### Problem to work on
Going line by line through the records below, write out everything starting with the line containing "justify-content: none ->" and going on through the line containing "text: Result ->", exactly and inclusively. Pictures do not go in.

### Input for this task
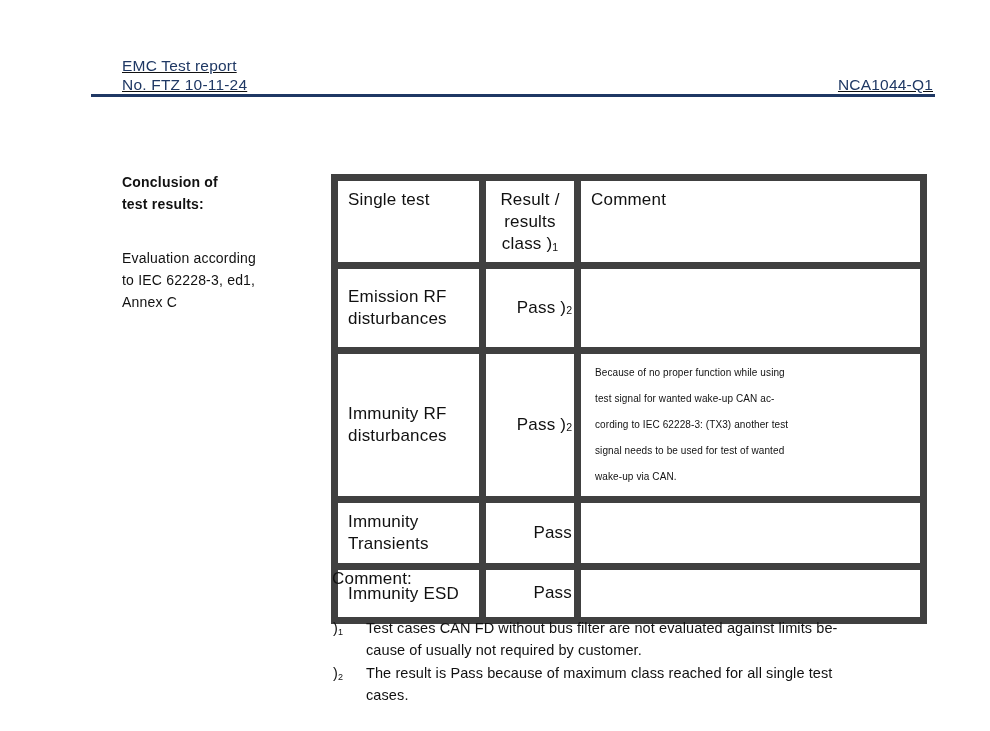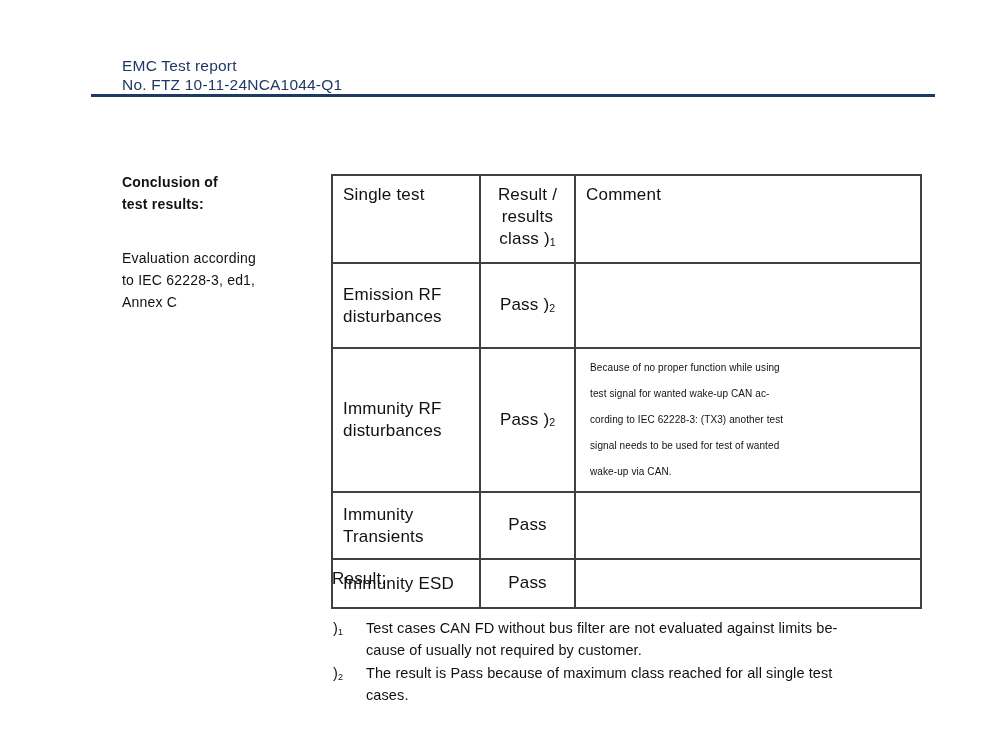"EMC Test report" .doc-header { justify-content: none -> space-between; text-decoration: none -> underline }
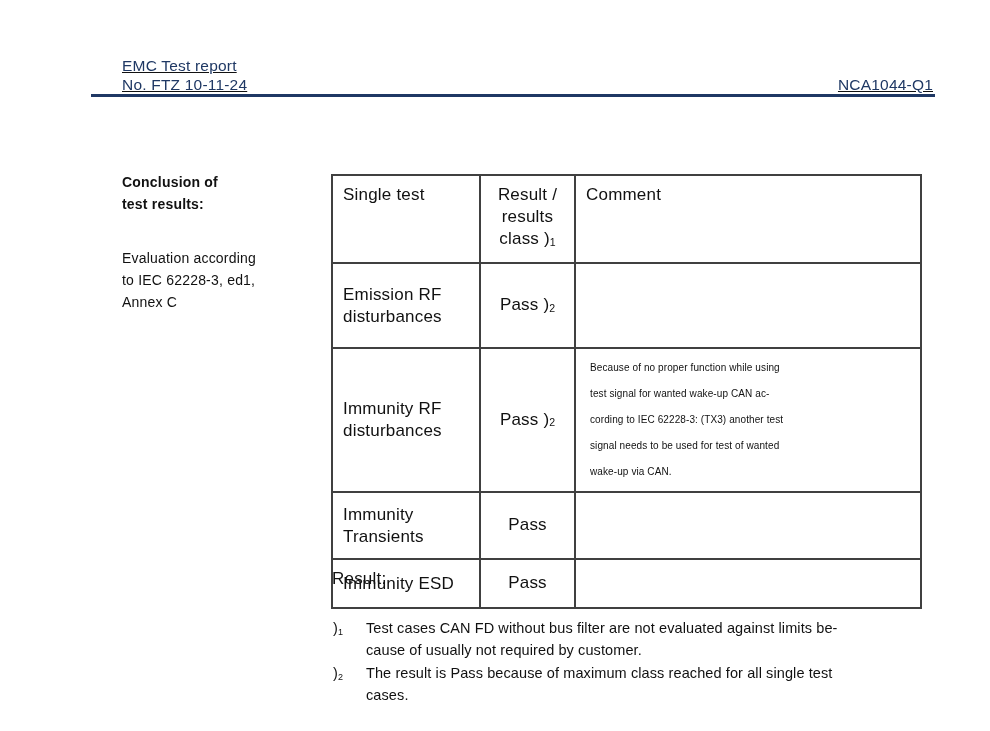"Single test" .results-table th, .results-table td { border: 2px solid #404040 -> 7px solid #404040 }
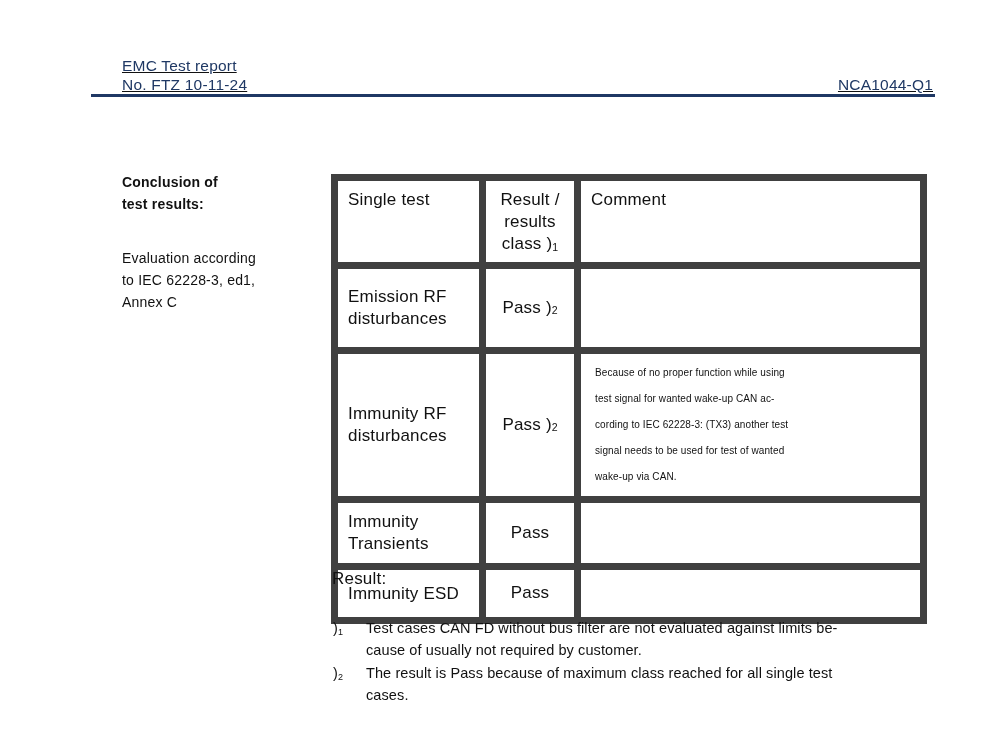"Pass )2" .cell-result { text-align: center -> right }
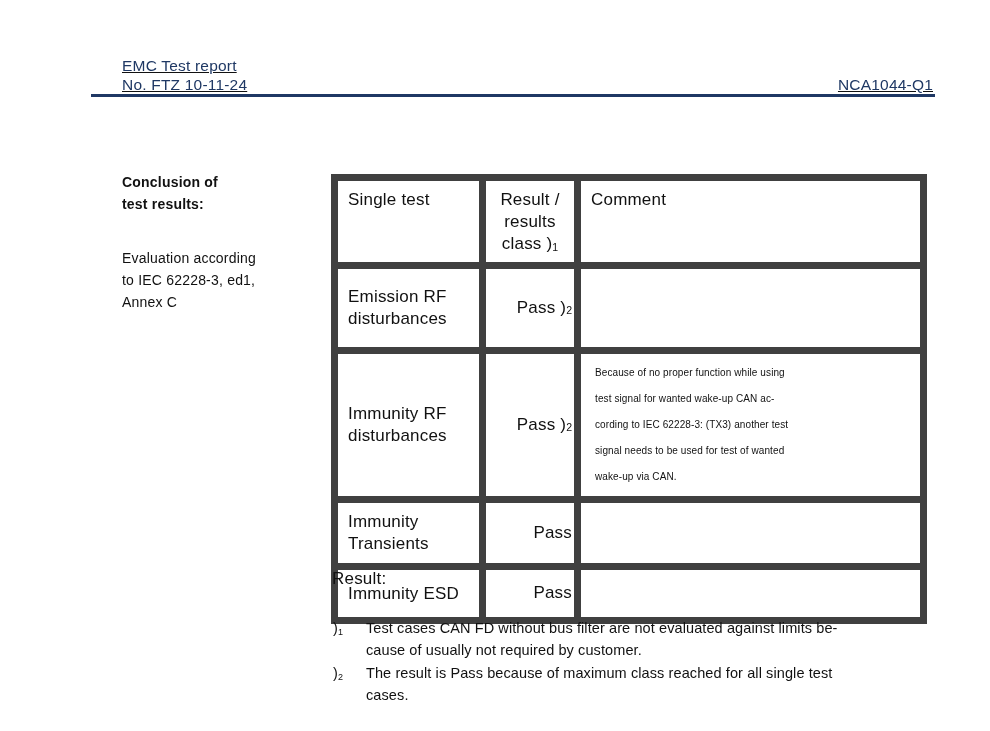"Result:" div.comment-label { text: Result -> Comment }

==

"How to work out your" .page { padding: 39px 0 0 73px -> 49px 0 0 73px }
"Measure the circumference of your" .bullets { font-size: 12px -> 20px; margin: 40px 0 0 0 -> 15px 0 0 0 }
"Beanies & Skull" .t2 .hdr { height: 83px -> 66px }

==

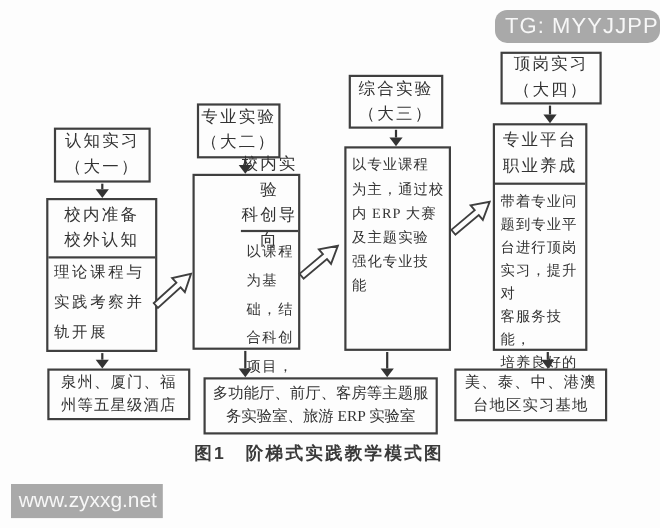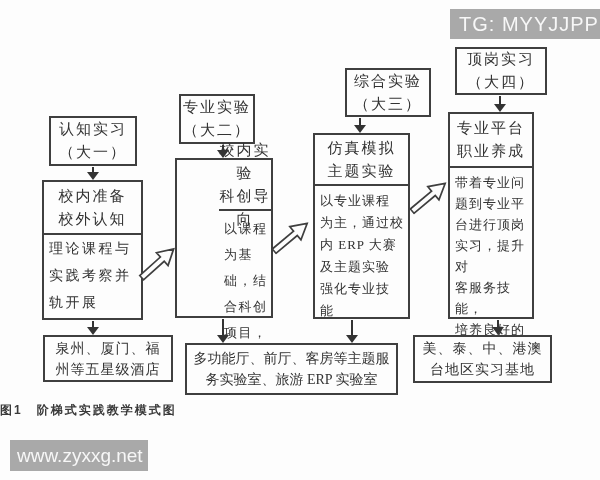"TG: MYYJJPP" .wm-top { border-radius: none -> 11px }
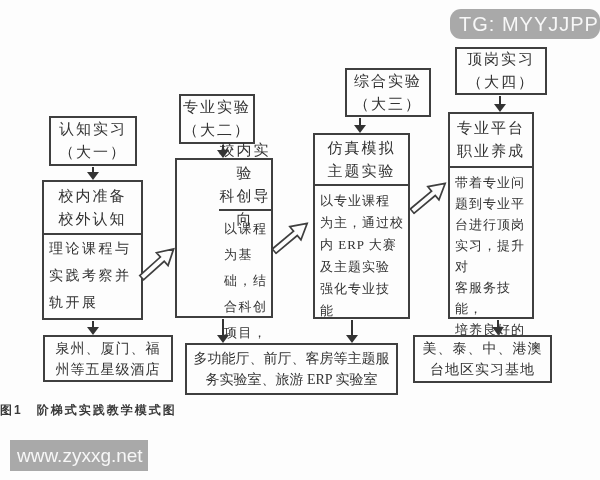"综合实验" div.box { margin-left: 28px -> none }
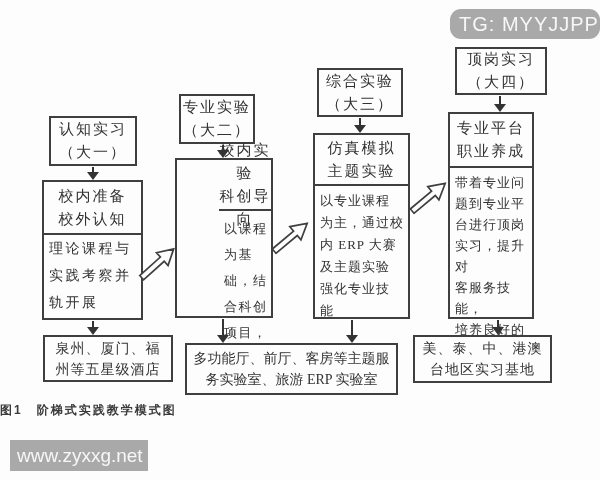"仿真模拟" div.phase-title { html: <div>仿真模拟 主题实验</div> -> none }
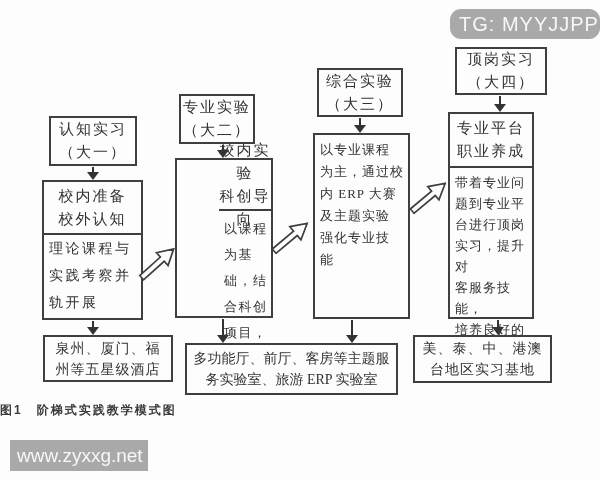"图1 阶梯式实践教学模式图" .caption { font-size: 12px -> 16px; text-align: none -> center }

### Exercise answer
"EMC Test report" .doc-header { justify-content: none -> space-between; text-decoration: none -> underline }
"Single test" .results-table th, .results-table td { border: 2px solid #404040 -> 7px solid #404040 }
"Pass )2" .cell-result { text-align: center -> right }
"Result:" div.comment-label { text: Result -> Comment }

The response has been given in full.